··· Data for processing ···
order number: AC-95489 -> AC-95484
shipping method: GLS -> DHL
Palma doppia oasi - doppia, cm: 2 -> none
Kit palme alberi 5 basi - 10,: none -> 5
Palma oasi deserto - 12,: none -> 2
···
··· Data for processing ···
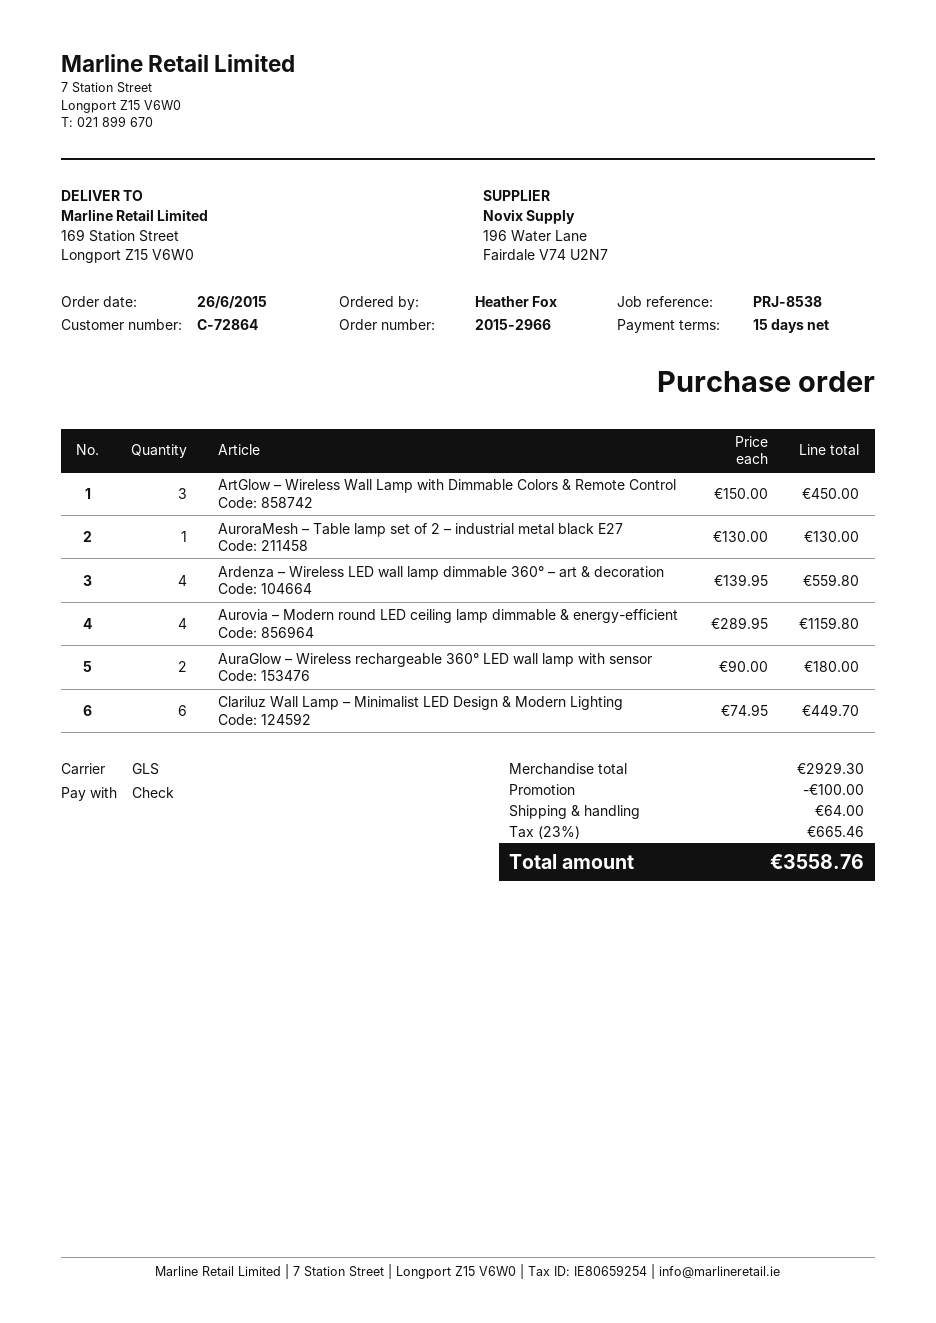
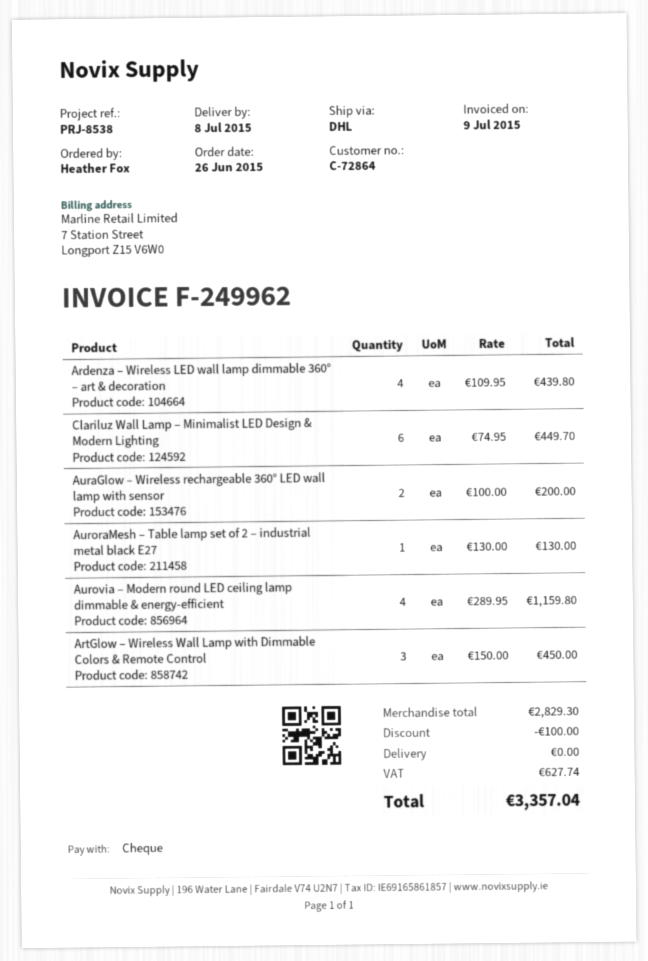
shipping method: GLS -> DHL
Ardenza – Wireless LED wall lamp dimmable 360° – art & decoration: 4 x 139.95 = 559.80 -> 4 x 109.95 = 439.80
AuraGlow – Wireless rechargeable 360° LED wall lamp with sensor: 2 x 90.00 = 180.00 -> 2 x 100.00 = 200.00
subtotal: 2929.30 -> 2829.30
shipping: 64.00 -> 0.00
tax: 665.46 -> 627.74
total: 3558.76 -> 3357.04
···
··· Data for processing ···
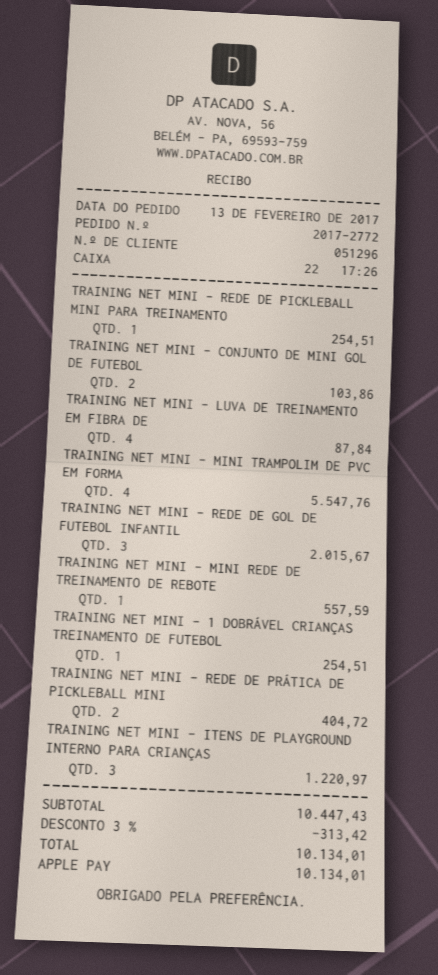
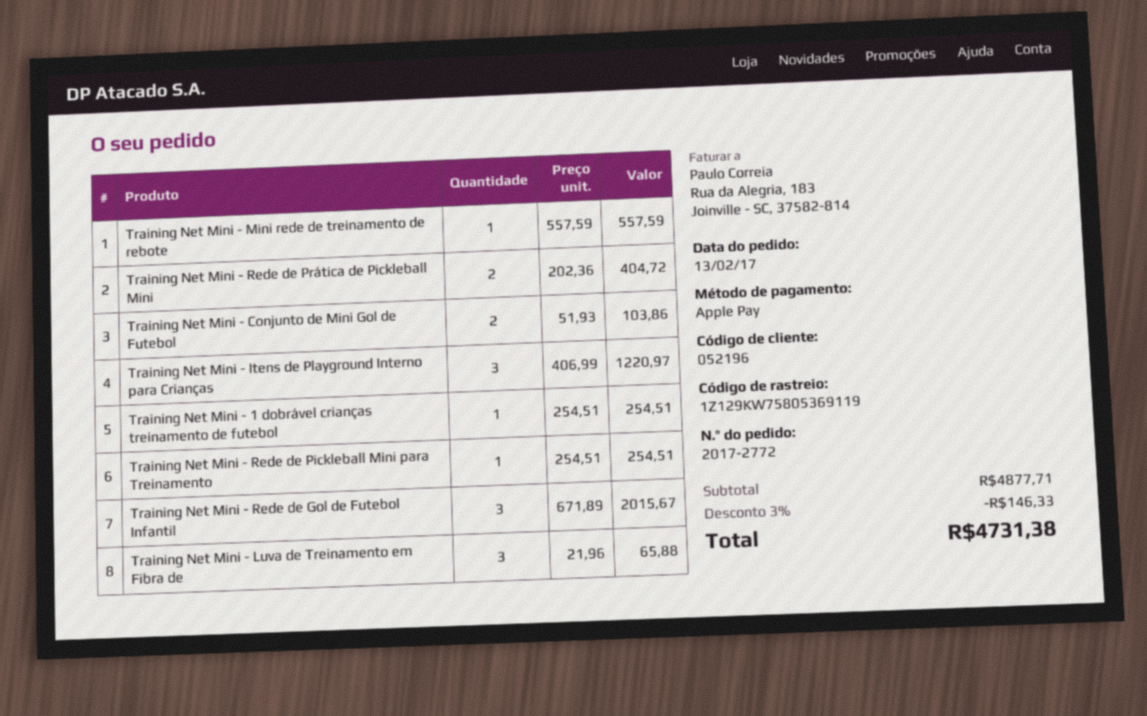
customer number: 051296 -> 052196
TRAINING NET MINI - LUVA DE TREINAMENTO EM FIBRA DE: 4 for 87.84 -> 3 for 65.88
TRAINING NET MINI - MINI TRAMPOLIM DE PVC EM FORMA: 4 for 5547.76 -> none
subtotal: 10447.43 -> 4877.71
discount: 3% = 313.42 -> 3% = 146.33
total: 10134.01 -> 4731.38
···
In the entries above, one line contains "subtotal: 2929.30 -> 2829.30" and another contains "total: 3558.76 -> 3357.04". Reproduce exactly those two lines and the lines between them, nothing else.

subtotal: 2929.30 -> 2829.30
shipping: 64.00 -> 0.00
tax: 665.46 -> 627.74
total: 3558.76 -> 3357.04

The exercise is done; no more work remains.